__Problem to solve__.
Whatever the records hold, copy it exactly and completely.

__Records to use__.

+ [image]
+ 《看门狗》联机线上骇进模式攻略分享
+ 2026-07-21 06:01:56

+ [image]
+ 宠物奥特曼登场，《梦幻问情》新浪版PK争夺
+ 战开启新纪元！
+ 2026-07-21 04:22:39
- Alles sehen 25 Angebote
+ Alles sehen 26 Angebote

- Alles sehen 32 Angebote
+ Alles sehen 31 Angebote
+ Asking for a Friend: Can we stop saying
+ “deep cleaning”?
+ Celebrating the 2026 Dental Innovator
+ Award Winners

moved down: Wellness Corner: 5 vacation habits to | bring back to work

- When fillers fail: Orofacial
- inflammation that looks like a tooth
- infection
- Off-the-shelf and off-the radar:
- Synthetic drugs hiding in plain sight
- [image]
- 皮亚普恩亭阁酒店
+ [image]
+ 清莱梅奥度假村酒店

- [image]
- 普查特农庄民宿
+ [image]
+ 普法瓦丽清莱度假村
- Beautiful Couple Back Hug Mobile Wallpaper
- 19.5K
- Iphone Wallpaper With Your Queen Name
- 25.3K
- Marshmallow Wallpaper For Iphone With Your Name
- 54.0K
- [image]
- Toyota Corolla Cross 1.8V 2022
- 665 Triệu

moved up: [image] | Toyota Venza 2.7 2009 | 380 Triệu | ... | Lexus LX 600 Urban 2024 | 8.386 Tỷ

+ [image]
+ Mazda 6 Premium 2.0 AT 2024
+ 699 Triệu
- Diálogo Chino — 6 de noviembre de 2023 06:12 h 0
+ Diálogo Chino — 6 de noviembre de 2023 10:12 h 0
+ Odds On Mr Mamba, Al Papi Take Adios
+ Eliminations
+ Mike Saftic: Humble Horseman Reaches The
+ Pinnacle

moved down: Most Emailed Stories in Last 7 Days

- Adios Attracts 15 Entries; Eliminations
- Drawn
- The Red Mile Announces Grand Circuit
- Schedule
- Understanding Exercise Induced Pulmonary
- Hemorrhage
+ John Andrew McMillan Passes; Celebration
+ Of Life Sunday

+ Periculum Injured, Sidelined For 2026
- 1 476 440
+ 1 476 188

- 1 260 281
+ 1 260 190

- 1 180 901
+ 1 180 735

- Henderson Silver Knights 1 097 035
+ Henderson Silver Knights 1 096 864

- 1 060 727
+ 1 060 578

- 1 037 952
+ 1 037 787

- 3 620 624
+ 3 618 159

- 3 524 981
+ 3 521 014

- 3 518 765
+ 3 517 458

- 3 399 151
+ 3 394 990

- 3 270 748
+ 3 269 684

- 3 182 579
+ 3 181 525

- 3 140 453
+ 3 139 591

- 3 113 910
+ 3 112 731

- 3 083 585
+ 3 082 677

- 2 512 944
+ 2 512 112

__Your solution__.
+ [image]
+ 《看门狗》联机线上骇进模式攻略分享
+ 2026-07-21 06:01:56

+ [image]
+ 宠物奥特曼登场，《梦幻问情》新浪版PK争夺
+ 战开启新纪元！
+ 2026-07-21 04:22:39
- Alles sehen 25 Angebote
+ Alles sehen 26 Angebote

- Alles sehen 32 Angebote
+ Alles sehen 31 Angebote
+ Asking for a Friend: Can we stop saying
+ “deep cleaning”?
+ Celebrating the 2026 Dental Innovator
+ Award Winners

moved down: Wellness Corner: 5 vacation habits to | bring back to work

- When fillers fail: Orofacial
- inflammation that looks like a tooth
- infection
- Off-the-shelf and off-the radar:
- Synthetic drugs hiding in plain sight
- [image]
- 皮亚普恩亭阁酒店
+ [image]
+ 清莱梅奥度假村酒店

- [image]
- 普查特农庄民宿
+ [image]
+ 普法瓦丽清莱度假村
- Beautiful Couple Back Hug Mobile Wallpaper
- 19.5K
- Iphone Wallpaper With Your Queen Name
- 25.3K
- Marshmallow Wallpaper For Iphone With Your Name
- 54.0K
- [image]
- Toyota Corolla Cross 1.8V 2022
- 665 Triệu

moved up: [image] | Toyota Venza 2.7 2009 | 380 Triệu | ... | Lexus LX 600 Urban 2024 | 8.386 Tỷ

+ [image]
+ Mazda 6 Premium 2.0 AT 2024
+ 699 Triệu
- Diálogo Chino — 6 de noviembre de 2023 06:12 h 0
+ Diálogo Chino — 6 de noviembre de 2023 10:12 h 0
+ Odds On Mr Mamba, Al Papi Take Adios
+ Eliminations
+ Mike Saftic: Humble Horseman Reaches The
+ Pinnacle

moved down: Most Emailed Stories in Last 7 Days

- Adios Attracts 15 Entries; Eliminations
- Drawn
- The Red Mile Announces Grand Circuit
- Schedule
- Understanding Exercise Induced Pulmonary
- Hemorrhage
+ John Andrew McMillan Passes; Celebration
+ Of Life Sunday

+ Periculum Injured, Sidelined For 2026
- 1 476 440
+ 1 476 188

- 1 260 281
+ 1 260 190

- 1 180 901
+ 1 180 735

- Henderson Silver Knights 1 097 035
+ Henderson Silver Knights 1 096 864

- 1 060 727
+ 1 060 578

- 1 037 952
+ 1 037 787

- 3 620 624
+ 3 618 159

- 3 524 981
+ 3 521 014

- 3 518 765
+ 3 517 458

- 3 399 151
+ 3 394 990

- 3 270 748
+ 3 269 684

- 3 182 579
+ 3 181 525

- 3 140 453
+ 3 139 591

- 3 113 910
+ 3 112 731

- 3 083 585
+ 3 082 677

- 2 512 944
+ 2 512 112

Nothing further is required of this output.